14 DAY TRIAL // Dell’s support tool System Detect has been added to Malwarebyte’s list of potentially unwanted applications (PUP) due to a serious vulnerability in older versions that continue to be installed on users’ computers.
Successful exploitation of the flaw allows an attacker to execute code downloaded from a remote location, without user interaction.
Nasty remote code execution vulnerability
Security researcher Tom Forbes drew attention to this glitch last month, highlighting that System Detect, used to retrieve the service tag of the machine when looking for suitable drivers on the company’s support page, starts with the system after installation.
Forbes discovered that the application verifies that requests come from a domain owned by Dell by simply looking for a “dell” string in the HTTP referrer or origin headers. Since the HTTP referrer includes the entire request URI (host and path included), an attacker could initiate a request from a website that contains the “dell” string.
The application includes a function that permits downloading and launching a file, after the threat actor bypasses an easy-to-break authentication process, thus permitting execution of arbitrary files.
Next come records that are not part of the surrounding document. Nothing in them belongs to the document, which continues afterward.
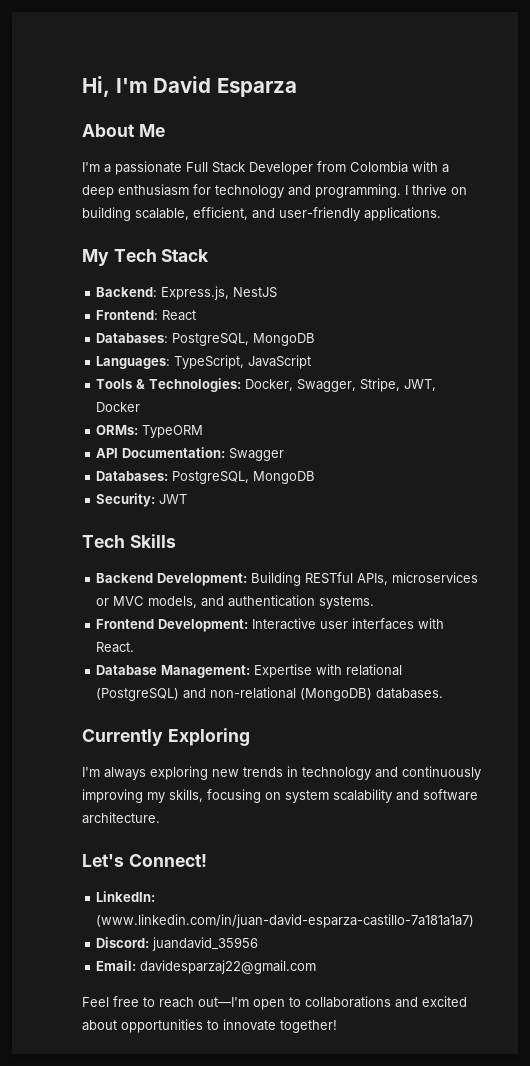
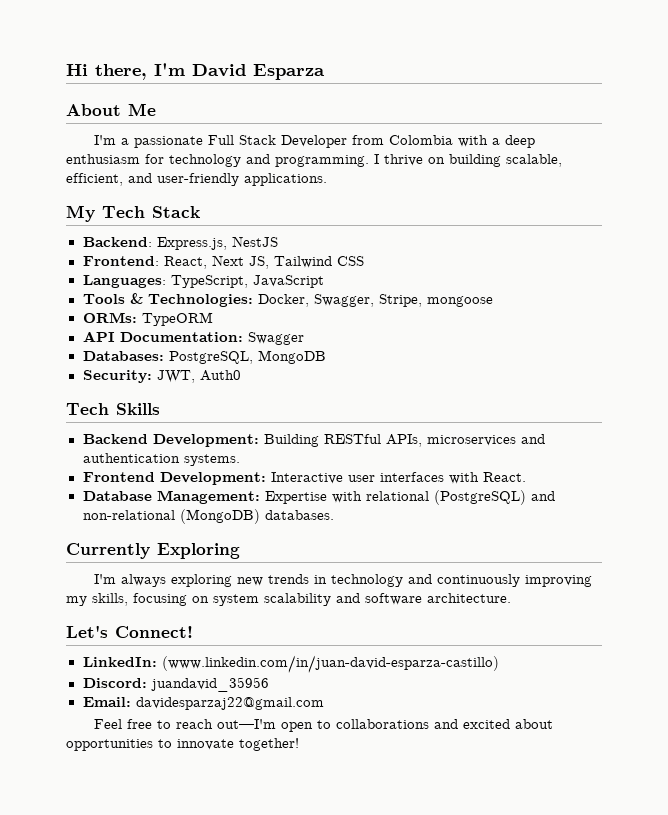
- Hi, I'm David Esparza
+ Hi there, I'm David Esparza
- Frontend: React
- Databases: PostgreSQL, MongoDB
+ Frontend: React, Next JS, Tailwind CSS
- Tools & Technologies: Docker, Swagger, Stripe, JWT, Docker
+ Tools & Technologies: Docker, Swagger, Stripe, mongoose
- Security: JWT
+ Security: JWT, Auth0
- Backend Development: Building RESTful APIs, microservices or MVC models, and authentication systems.
+ Backend Development: Building RESTful APIs, microservices and authentication systems.
- LinkedIn: (www.linkedin.com/in/juan-david-esparza-castillo-7a181a1a7)
+ LinkedIn: (www.linkedin.com/in/juan-david-esparza-castillo)

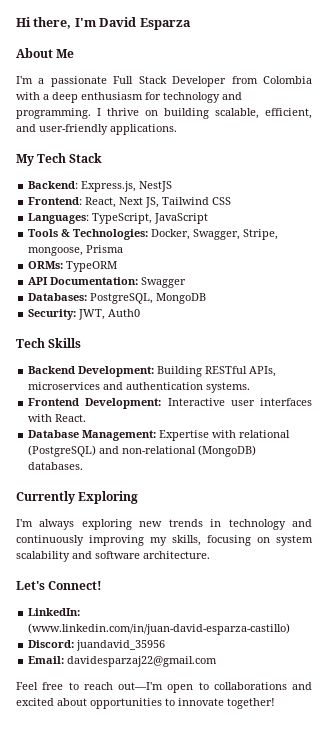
- Tools & Technologies: Docker, Swagger, Stripe, mongoose
+ Tools & Technologies: Docker, Swagger, Stripe, mongoose, Prisma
Following Forbes’ disclosure in November 2014, Dell released an updated System Detect tool (version 6.0.9) on January 9, 2015, which mitigated the risk only partially. A newer release (6.0.14) became available last week, which no longer initiates with the system and accepts requests only from the “*dell.com” domain.
Many users are still affected, PUP flag designed to raise awareness
However, a large portion of users did not update and still rely on old, vulnerable versions. With no auto-update mechanism available, they have to complete the task manually, something that has been proven to be troublesome on so many occasions with regards to more critical software (outdated versions of Firefox, Chrome and Flash are still detected, despite the auto-update feature being available in each of them).
Because of the large number of users running older versions of Dell System Detect, Malwarebytes decided to mark the software as a PUP, in an effort to speed up the process of switching to the latest build of the tool.
“However, we at Malwarebytes are pretty sure there are a lot of folks that won’t know about this vulnerability, so we decided to detect it for the sake of raising awareness,” the security vendor says.
According to data from F-Secure, Dell System Detect was found on about 100,000 computers, and only 1% of them were running the current version.